Niki menghela napas lega sampai ngos-ngosan. Kemudian, tubuhnya melorot ke sofa. Niko lebih parah. Dia menghela napas lega, nyawanya terselamatkan. Soalnya tindakan Niki benar-benar membuat ritme jantungnya kacau-balau, sampai-sampai rasanya dia akan mengalami serangan jantung.

"Nggak ada fitur sensor apa, yak?" Niki masih tampak terguncang. Tadi dia sempat melihat beberapa detik adegan itu. Nahasnya, malah terus terbayang-bayang. "Lagian, kok, lama amat, sih!"

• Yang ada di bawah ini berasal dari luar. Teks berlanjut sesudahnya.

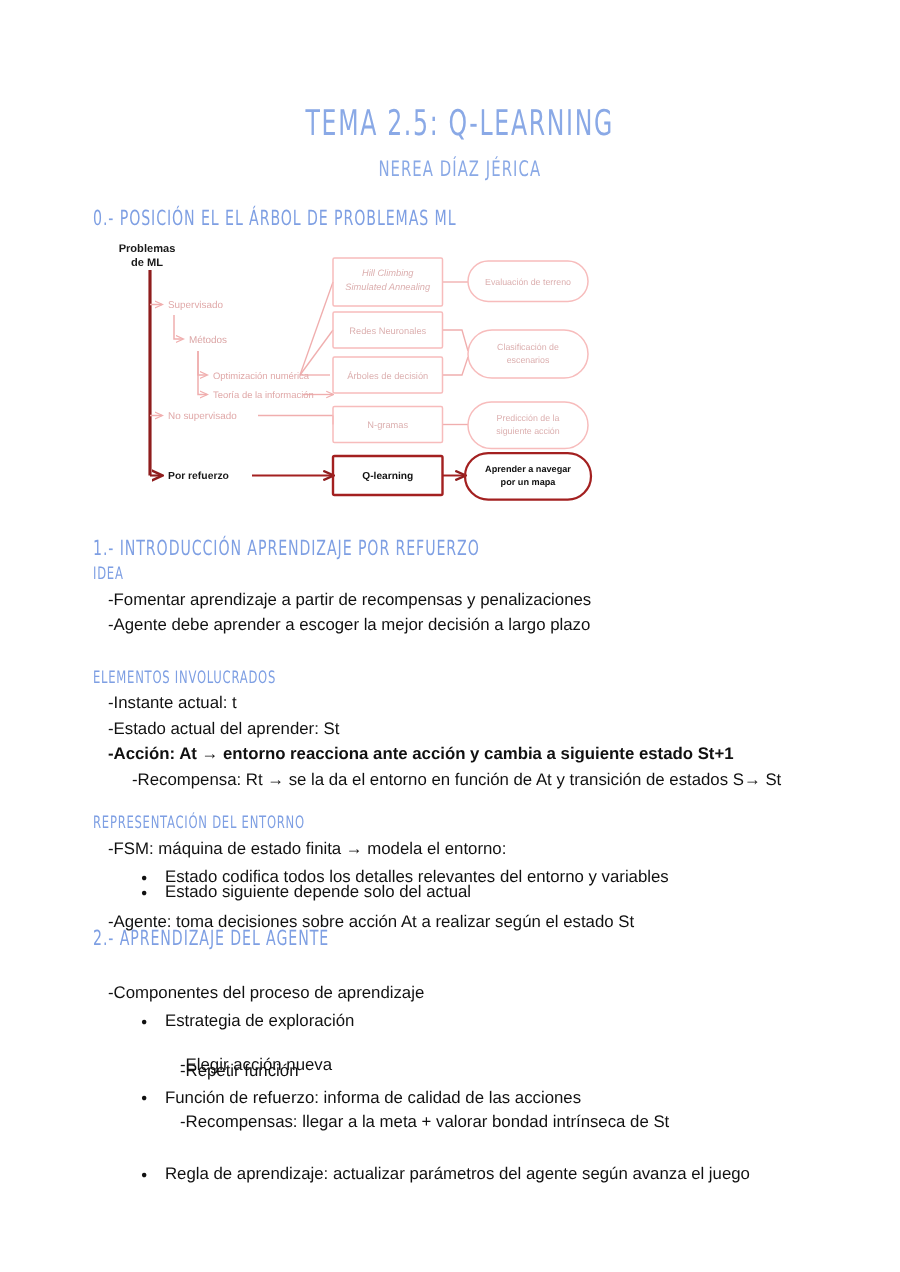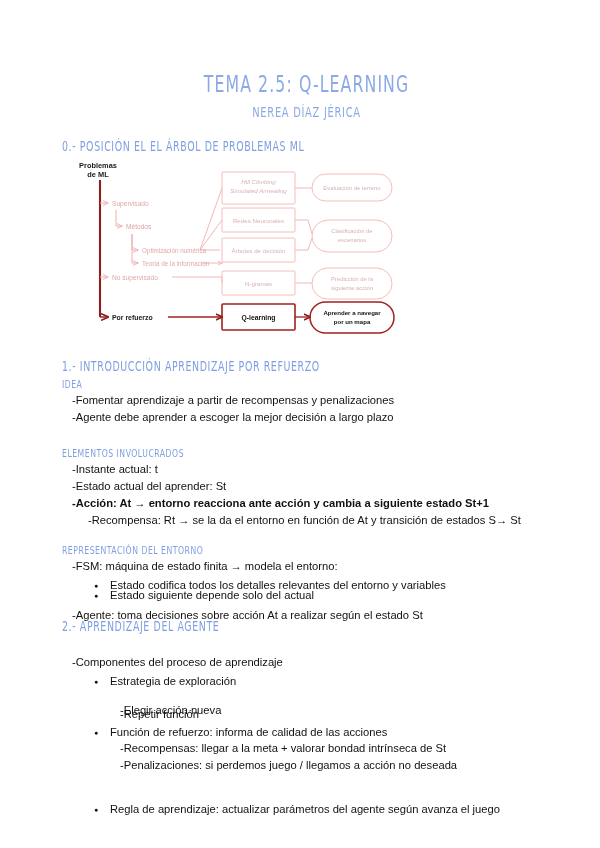--- a/index.html
+++ b/index.html
@@ -227,17 +227,16 @@
 
   <div class="abs body-line" style="left:72px; top:607px;">-Agente: toma decisiones sobre acción At a realizar según el estado St</div>
   <div class="abs body-line" style="left:72px; top:654px;">-Componentes del proceso de aprendizaje</div>
 
   <div class="abs bullet-line" style="left:72px; top:672px;">Estrategia de exploración</div>
   <div class="abs dash-line" style="left:72px; top:702px;">-Elegir acción nueva</div>
   <div class="abs dash-line" style="left:72px; top:706px;">-Repetir función</div>
 
   <div class="abs bullet-line" style="left:72px; top:723px;">Función de refuerzo: informa de calidad de las acciones</div>
   <div class="abs dash-line" style="left:72px; top:740px;">-Recompensas: llegar a la meta + valorar bondad intrínseca de St</div>
-  <div class="abs dash-line" style="left:72px; top:757px;">-Penalizaciones: si perdemos juego / llegamos a acción no deseada</div>
-
-  <div class="abs bullet-line" style="left:72px; top:774px;margin-top:26px;">Regla de aprendizaje: actualizar parámetros del agente según avanza el juego</div>
+
+  <div class="abs bullet-line" style="left:72px; top:774px;">Regla de aprendizaje: actualizar parámetros del agente según avanza el juego</div>
 
 </div>
 
 </body></html>

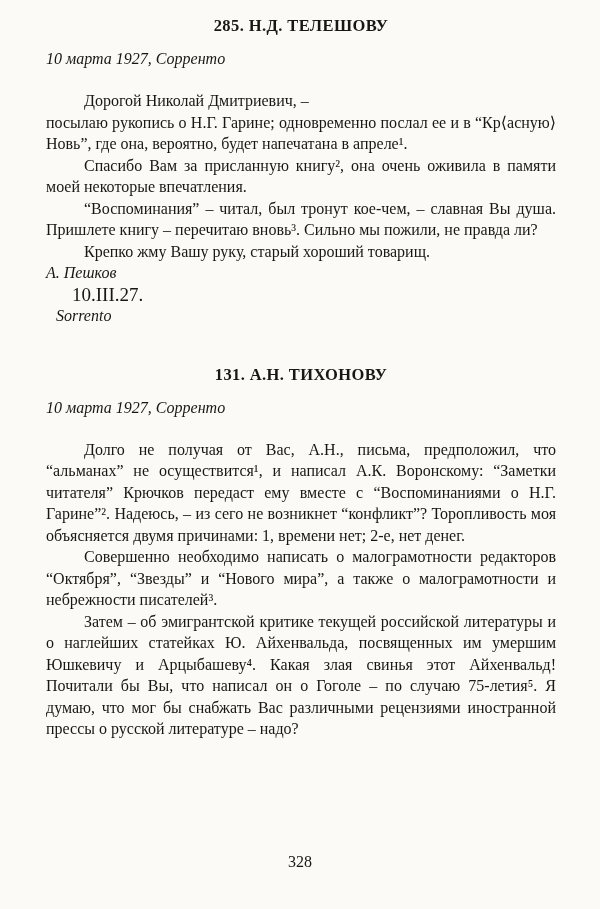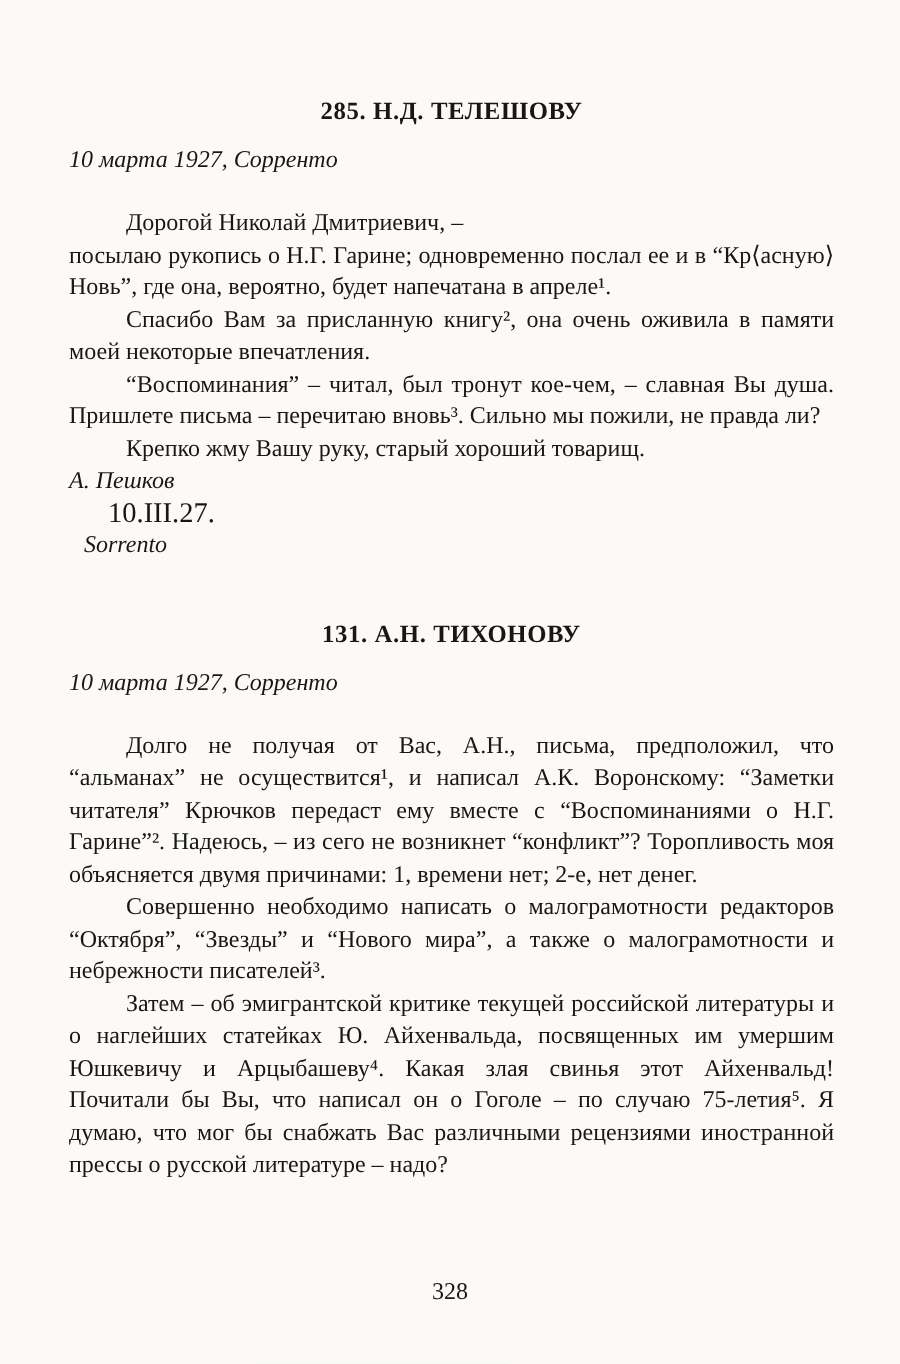--- a/index.html
+++ b/index.html
@@ -7,21 +7,21 @@
     padding: 0;
     background: #f3f2ee;
   }
   .page {
     position: relative;
     width: 600px;
     height: 909px;
     margin: 0 auto;
     background: #fbfaf7;
     box-sizing: border-box;
-    padding: 64px 44px 0 46px;
+    padding: 16px 44px 0 46px;
     font-family: "Liberation Serif", "DejaVu Serif", serif;
     color: #181716;
     overflow: hidden;
   }
   .letter { margin: 0; }
   .letter + .letter { margin-top: 38px; }
   .heading {
     margin: 0 0 14px 0;
     text-align: center;
     font-size: 16.5px;
@@ -72,21 +72,21 @@
 <body>
 
 <div class="page">
 
   <section class="letter">
     <h2 class="heading">285. Н.Д. ТЕЛЕШОВУ</h2>
     <p class="dateline">10 марта 1927, Сорренто</p>
     <p class="para indent">Дорогой Николай Дмитриевич, –</p>
     <p class="para">посылаю рукопись о Н.Г. Гарине; одновременно послал ее и в “Кр⟨асную⟩ Новь”, где она, вероятно, будет напечатана в апреле¹.</p>
     <p class="para indent">Спасибо Вам за присланную книгу², она очень оживила в памяти моей некоторые впечатления.</p>
-    <p class="para indent">“Воспоминания” – читал, был тронут кое-чем, – славная Вы душа. Пришлете письма – перечитаю вновь³. Сильно мы пожили, не правда ли?</p>
+    <p class="para indent">“Воспоминания” – читал, был тронут кое-чем, – славная Вы душа. Пришлете книгу – перечитаю вновь³. Сильно мы пожили, не правда ли?</p>
     <p class="para indent">Крепко жму Вашу руку, старый хороший товарищ.</p>
     <p class="signature">А. Пешков</p>
     <p class="sig-date">10.III.27.</p>
     <p class="sig-place">Sorrento</p>
   </section>
 
   <section class="letter">
     <h2 class="heading">131. А.Н. ТИХОНОВУ</h2>
     <p class="dateline">10 марта 1927, Сорренто</p>
     <p class="para indent">Долго не получая от Вас, А.Н., письма, предположил, что “альманах” не осуществится¹, и написал А.К. Воронскому: “Заметки читателя” Крючков передаст ему вместе с “Воспоминаниями о Н.Г. Гарине”². Надеюсь, – из сего не возникнет “конфликт”? Торопливость моя объясняется двумя причинами: 1, времени нет; 2-е, нет денег.</p>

Niko menahan senyum melihat tingkah menggemaska Niki. Sahabatnya memang terlalu polos. Dia jadi ingin menjaili. "Ekh, gimana kalau kita ...."

Suara Niko menginstruksi Niki, membuat tubuh cewek itu membeku selama beberapa saat. Sepertinya sedang berpikir keras memproses kalimat ambigu Niko.

"Otak kamu udah dijual, ya, Niko? Sampe kamu nggak waras gini," kata Niki, menatap ngeri pada sahabatnya yang langsung memasang tampang datar lagi.

"Udah korslet gara-gara kamu!" Cowok itu membalas ketus.

Mata Niki kompak berkedip dua kali. Telunjuk tangan kanannya menunjuk diri sendiri. "Lah, kok, aku?"

"Ya, kamu deketin si Shua itu! Aku nggak suka tahu!" beber Niko, mulai terpancing emosi. Di sisi lain, dia terdorong untuk jujur saja pada cewek di sampingnya ini.

"Oke, aku minta maaf. Tapi, dia cuma ketua ekstrakurikuler yang aku ikuti. Soal kemarin, aku nggak mau terlihat payah lagi, Niko. Aku nggak bisa bikin tenda darurat, bagaimana bisa aku layak menggapai mimpiku sebagai relawan?" Ada kegetiran di akhir kalimat Niki.

"Nggak masalah, selama kamu nggak terlalu dekat sama dia." Niko menyahut dengan cepat, nada dan ekspresinya masih sama.

Niki terdiam cukup lama, hatinya bergemuruh. Setelah sedikit keberanian terkumpul, dia pun mengeluarkan sebuah pertanyaan. "Tapi, kenapa?"

Kini mata tajam Niko beralih padanya. Mulut cowok itu terkunci rapat.

"Tapi ... kenapa?" Niki mengulangi, kali ini dengan nada lebih pelan.

Helaan napas terdengar dari mulut Niko. Cowok itu mengalihkan pandangan ke sembarang tempat.

"Karena aku suka sama kamu, Niki. Makanya aku nggak bisa lihat kamu deket sama cowok lain. Persahabatan kita selama empat belas tahun, masa tidak memunculkan harapan biar kita bisa bersama selamanya. Bukan sebagai sahabat, melainkan sepasang kekasih. Atau ..., suami-istri."